+++ DATA EXTRACTS +++

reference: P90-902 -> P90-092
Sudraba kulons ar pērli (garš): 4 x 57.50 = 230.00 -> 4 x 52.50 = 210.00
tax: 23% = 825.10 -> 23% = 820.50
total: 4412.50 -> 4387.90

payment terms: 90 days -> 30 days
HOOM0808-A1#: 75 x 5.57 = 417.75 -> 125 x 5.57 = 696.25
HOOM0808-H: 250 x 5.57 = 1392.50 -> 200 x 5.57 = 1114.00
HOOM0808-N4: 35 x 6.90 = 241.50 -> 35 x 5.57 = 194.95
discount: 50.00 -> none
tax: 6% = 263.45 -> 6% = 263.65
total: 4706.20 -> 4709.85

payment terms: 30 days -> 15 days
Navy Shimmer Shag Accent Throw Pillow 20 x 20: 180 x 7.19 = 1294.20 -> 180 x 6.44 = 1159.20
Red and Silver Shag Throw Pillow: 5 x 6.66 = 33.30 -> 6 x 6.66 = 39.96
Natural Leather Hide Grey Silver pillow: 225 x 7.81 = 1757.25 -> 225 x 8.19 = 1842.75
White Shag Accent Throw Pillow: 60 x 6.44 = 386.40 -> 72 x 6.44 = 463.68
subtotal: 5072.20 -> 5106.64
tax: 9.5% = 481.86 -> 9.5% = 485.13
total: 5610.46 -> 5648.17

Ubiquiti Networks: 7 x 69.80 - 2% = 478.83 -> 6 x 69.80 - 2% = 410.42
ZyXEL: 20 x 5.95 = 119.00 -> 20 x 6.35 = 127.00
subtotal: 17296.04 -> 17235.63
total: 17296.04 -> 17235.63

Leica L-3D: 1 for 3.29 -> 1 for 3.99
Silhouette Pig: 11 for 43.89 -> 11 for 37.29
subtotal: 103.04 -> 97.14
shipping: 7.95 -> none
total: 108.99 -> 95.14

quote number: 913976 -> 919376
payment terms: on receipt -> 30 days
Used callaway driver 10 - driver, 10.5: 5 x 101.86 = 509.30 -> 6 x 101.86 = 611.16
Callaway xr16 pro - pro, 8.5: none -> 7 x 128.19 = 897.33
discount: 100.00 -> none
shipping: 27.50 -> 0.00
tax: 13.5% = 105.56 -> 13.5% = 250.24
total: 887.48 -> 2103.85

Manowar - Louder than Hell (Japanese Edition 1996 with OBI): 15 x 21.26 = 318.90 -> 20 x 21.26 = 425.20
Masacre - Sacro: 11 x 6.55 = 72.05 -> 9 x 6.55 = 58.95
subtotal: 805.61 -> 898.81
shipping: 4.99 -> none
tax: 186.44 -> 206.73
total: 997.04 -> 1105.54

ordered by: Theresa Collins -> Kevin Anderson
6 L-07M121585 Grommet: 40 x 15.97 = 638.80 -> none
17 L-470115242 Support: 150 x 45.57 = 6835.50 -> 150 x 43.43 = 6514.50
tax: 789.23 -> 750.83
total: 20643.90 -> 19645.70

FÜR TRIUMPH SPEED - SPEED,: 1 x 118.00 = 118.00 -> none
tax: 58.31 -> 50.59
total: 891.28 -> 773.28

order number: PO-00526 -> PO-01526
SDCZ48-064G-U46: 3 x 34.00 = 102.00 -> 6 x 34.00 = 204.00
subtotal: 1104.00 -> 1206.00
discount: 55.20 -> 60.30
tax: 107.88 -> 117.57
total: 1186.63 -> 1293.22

+++

WHAT YOU ARE ASKED TO DO: Retype each entry exactly.

OUTPUT OF THE TASK:
reference: P90-902 -> P90-092
Sudraba kulons ar pērli (garš): 4 x 57.50 = 230.00 -> 4 x 52.50 = 210.00
tax: 23% = 825.10 -> 23% = 820.50
total: 4412.50 -> 4387.90

payment terms: 90 days -> 30 days
HOOM0808-A1#: 75 x 5.57 = 417.75 -> 125 x 5.57 = 696.25
HOOM0808-H: 250 x 5.57 = 1392.50 -> 200 x 5.57 = 1114.00
HOOM0808-N4: 35 x 6.90 = 241.50 -> 35 x 5.57 = 194.95
discount: 50.00 -> none
tax: 6% = 263.45 -> 6% = 263.65
total: 4706.20 -> 4709.85

payment terms: 30 days -> 15 days
Navy Shimmer Shag Accent Throw Pillow 20 x 20: 180 x 7.19 = 1294.20 -> 180 x 6.44 = 1159.20
Red and Silver Shag Throw Pillow: 5 x 6.66 = 33.30 -> 6 x 6.66 = 39.96
Natural Leather Hide Grey Silver pillow: 225 x 7.81 = 1757.25 -> 225 x 8.19 = 1842.75
White Shag Accent Throw Pillow: 60 x 6.44 = 386.40 -> 72 x 6.44 = 463.68
subtotal: 5072.20 -> 5106.64
tax: 9.5% = 481.86 -> 9.5% = 485.13
total: 5610.46 -> 5648.17

Ubiquiti Networks: 7 x 69.80 - 2% = 478.83 -> 6 x 69.80 - 2% = 410.42
ZyXEL: 20 x 5.95 = 119.00 -> 20 x 6.35 = 127.00
subtotal: 17296.04 -> 17235.63
total: 17296.04 -> 17235.63

Leica L-3D: 1 for 3.29 -> 1 for 3.99
Silhouette Pig: 11 for 43.89 -> 11 for 37.29
subtotal: 103.04 -> 97.14
shipping: 7.95 -> none
total: 108.99 -> 95.14

quote number: 913976 -> 919376
payment terms: on receipt -> 30 days
Used callaway driver 10 - driver, 10.5: 5 x 101.86 = 509.30 -> 6 x 101.86 = 611.16
Callaway xr16 pro - pro, 8.5: none -> 7 x 128.19 = 897.33
discount: 100.00 -> none
shipping: 27.50 -> 0.00
tax: 13.5% = 105.56 -> 13.5% = 250.24
total: 887.48 -> 2103.85

Manowar - Louder than Hell (Japanese Edition 1996 with OBI): 15 x 21.26 = 318.90 -> 20 x 21.26 = 425.20
Masacre - Sacro: 11 x 6.55 = 72.05 -> 9 x 6.55 = 58.95
subtotal: 805.61 -> 898.81
shipping: 4.99 -> none
tax: 186.44 -> 206.73
total: 997.04 -> 1105.54

ordered by: Theresa Collins -> Kevin Anderson
6 L-07M121585 Grommet: 40 x 15.97 = 638.80 -> none
17 L-470115242 Support: 150 x 45.57 = 6835.50 -> 150 x 43.43 = 6514.50
tax: 789.23 -> 750.83
total: 20643.90 -> 19645.70

FÜR TRIUMPH SPEED - SPEED,: 1 x 118.00 = 118.00 -> none
tax: 58.31 -> 50.59
total: 891.28 -> 773.28

order number: PO-00526 -> PO-01526
SDCZ48-064G-U46: 3 x 34.00 = 102.00 -> 6 x 34.00 = 204.00
subtotal: 1104.00 -> 1206.00
discount: 55.20 -> 60.30
tax: 107.88 -> 117.57
total: 1186.63 -> 1293.22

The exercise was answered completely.